Department of Pharmaceutical Chemistry, Faculty of Pharmacy, Al-Azhar University, Cairo, Egypt.
Department of Pharmaceutical Chemistry, Faculty of Pharmacy, Heliopolis University for Sustainable Development, Cairo, Egypt.
Arch Pharm (Weinheim). 2019 Dec;352(12):e1900178. doi: 10.1002/ardp.201900178. Epub 2019 Oct 9.

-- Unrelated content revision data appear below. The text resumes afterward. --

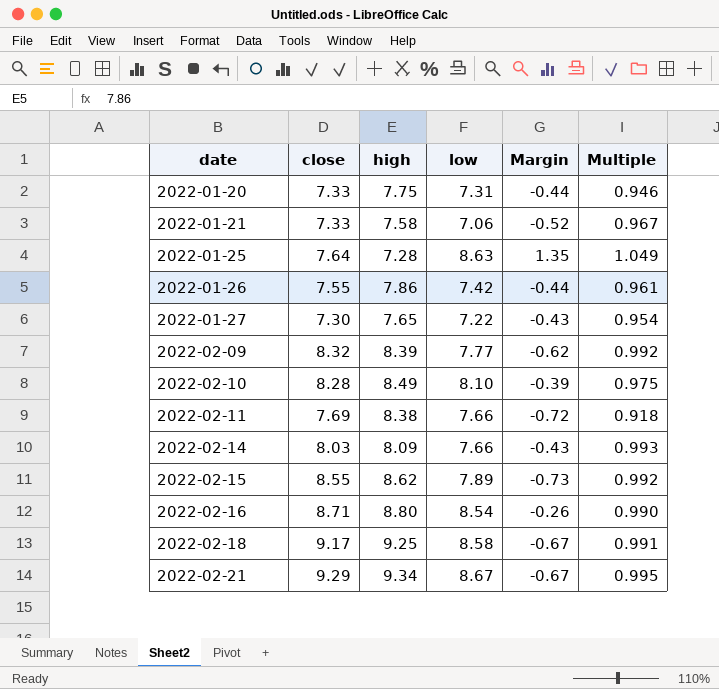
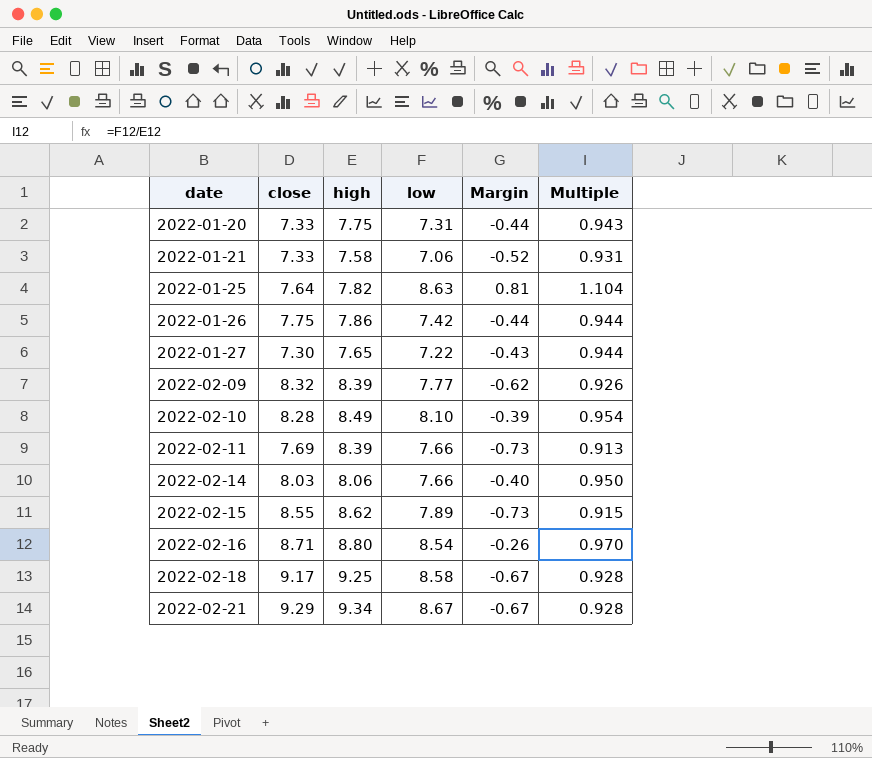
column Multiple | formula: [close] / [high] -> [low] / [high]
2022-01-25 | high: 7.28 -> 7.82
2022-01-25 | Margin: 1.35 -> 0.81
2022-01-26 | close: 7.55 -> 7.75
2022-02-11 | high: 8.38 -> 8.39
2022-02-11 | Margin: -0.72 -> -0.73
2022-02-14 | high: 8.09 -> 8.06
2022-02-14 | Margin: -0.43 -> -0.40

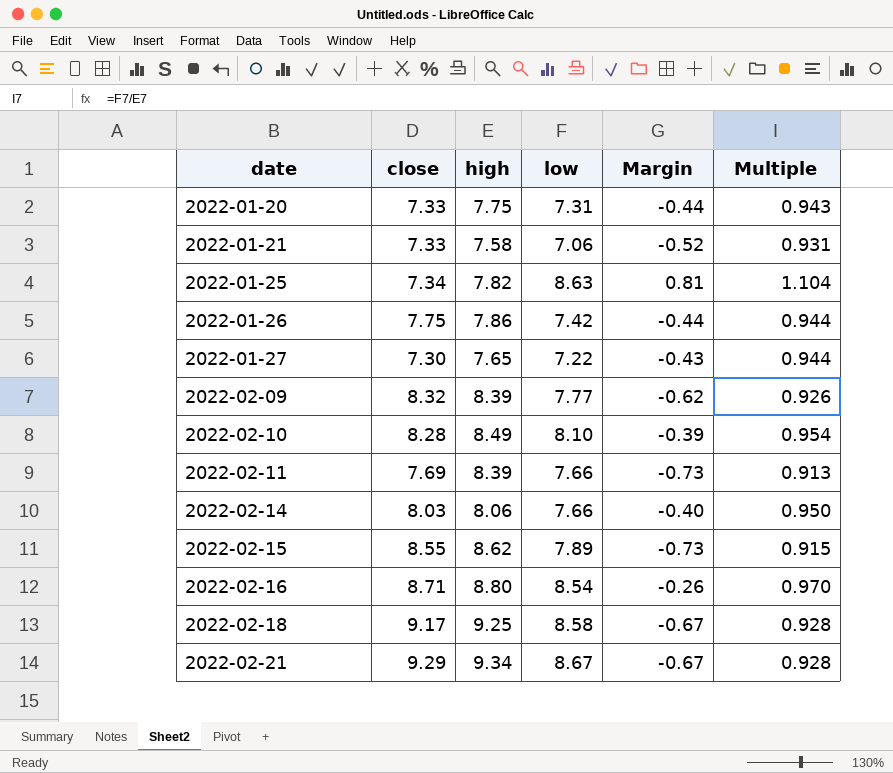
2022-01-25 | close: 7.64 -> 7.34

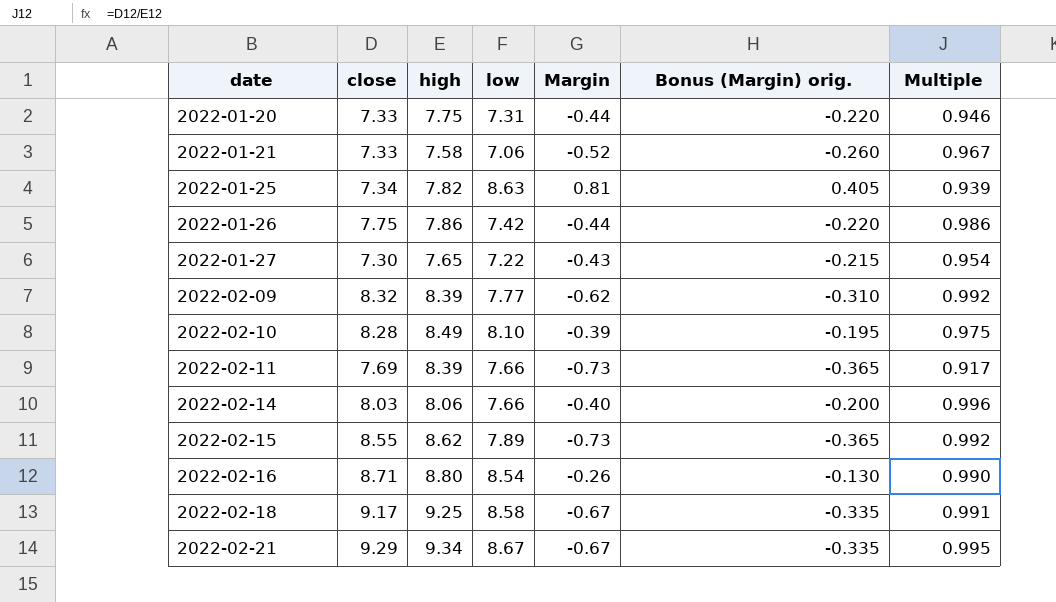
column Bonus (Margin) orig. | formula: none -> [Margin] * 0.5
column Multiple | formula: [low] / [high] -> [close] / [high]

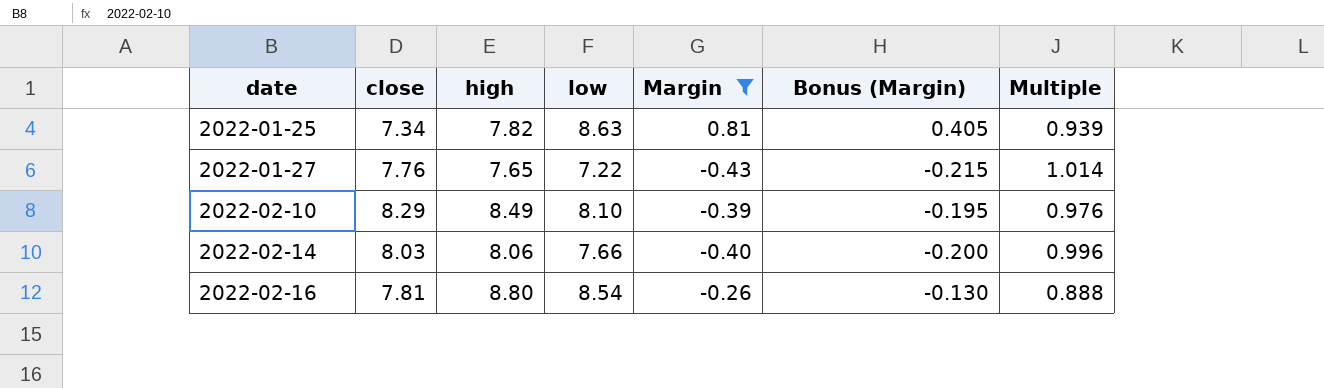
filter: none -> Margin >= -0.43
column name: Bonus (Margin) orig. -> Bonus (Margin)
2022-01-27 | close: 7.30 -> 7.76
2022-01-27 | Multiple: 0.954 -> 1.014
2022-02-10 | close: 8.28 -> 8.29
2022-02-10 | Multiple: 0.975 -> 0.976
2022-02-16 | close: 8.71 -> 7.81
2022-02-16 | Multiple: 0.990 -> 0.888

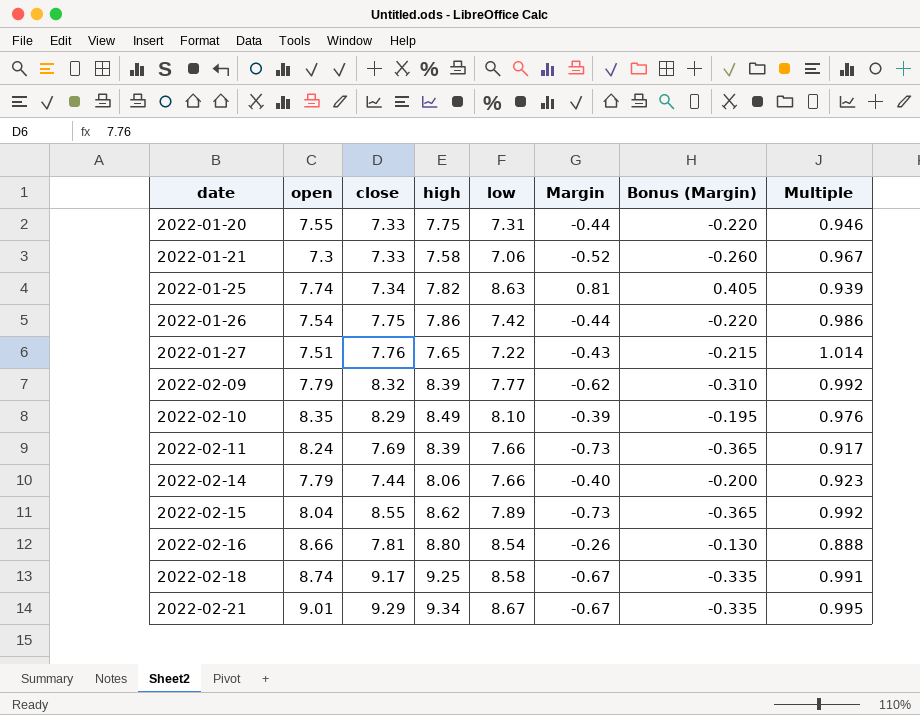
filter: Margin >= -0.43 -> none
column open | position: none -> 2
2022-02-14 | close: 8.03 -> 7.44
2022-02-14 | Multiple: 0.996 -> 0.923

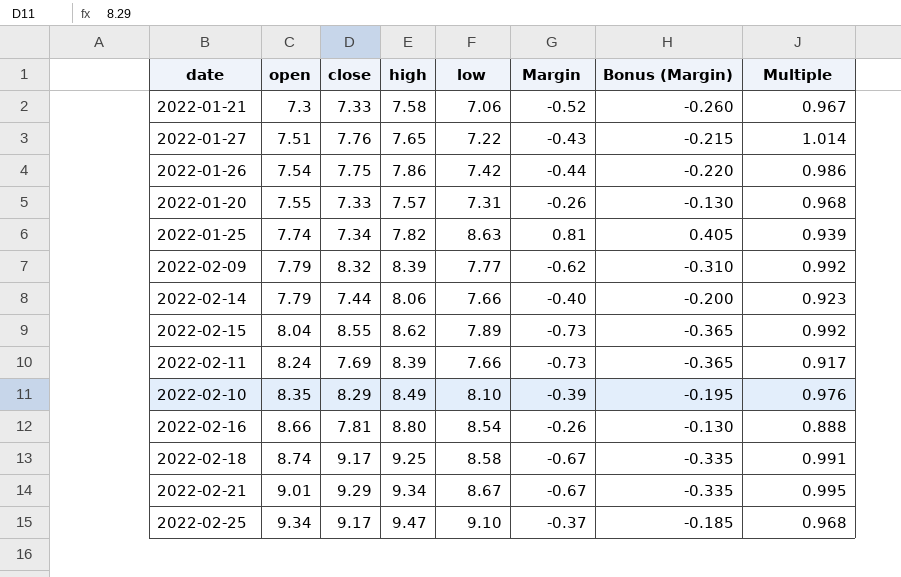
row order: date ascending -> open ascending
2022-01-20 | high: 7.75 -> 7.57
2022-01-20 | Margin: -0.44 -> -0.26
2022-01-20 | Bonus (Margin): -0.220 -> -0.130
2022-01-20 | Multiple: 0.946 -> 0.968
row 2022-02-25: none -> 9.34 | 9.17 | 9.47 | 9.10 | -0.37 | -0.185 | 0.968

A novel series of benzoxazole/benzothiazole derivatives 4a-c-11a-e were designed, synthesized, and evaluated for anticancer activity against HepG2, HCT-116, and MCF-7 cells. HCT-116 was the most sensitive cell line to the influence of the new derivatives. In particular, compound 4c was found to be the most potent derivative against HepG2, HCT-116, and MCF-7 cells, with IC values = 9.45 ± 0.8, 5.76 ± 0.4, and 7.36 ± 0.5 µM, respectively. Compounds 4b, 9f, and 9c showed the highest anticancer activities against HepG2 cells with IC values of 9.97 ± 0.8, 9.99 ± 0.8, and 11.02 ± 1.0 µM, respectively, HCT-116 cells with IC values of 6.99 ± 0.5, 7.44 ± 0.4, and 8.15 ± 0.8 µM, respectively, and MCF-7 cells with IC values of 7.89 ± 0.7, 8.24 ± 0.7, and 9.32 ± 0.7 µM, respectively, in comparison with sorafenib as reference drug with IC values of 9.18 ± 0.6, 5.47 ± 0.3, and 7.26 ± 0.3 µM, respectively. The most active compounds 4a-c, 9b,c,e,f,h, and 11c,e were further evaluated for their VEGFR-2 inhibition. Compounds 4c and 4b potently inhibited VEGFR-2 at IC values of 0.12 ± 0.01 and 0.13 ± 0.02 µM, respectively, which are nearly equipotent to the sorafenib IC value (0.10 ± 0.02 µM). Furthermore, molecular docking studies were performed for all synthesized compounds to assess their binding pattern and affinity toward the VEGFR-2 active site.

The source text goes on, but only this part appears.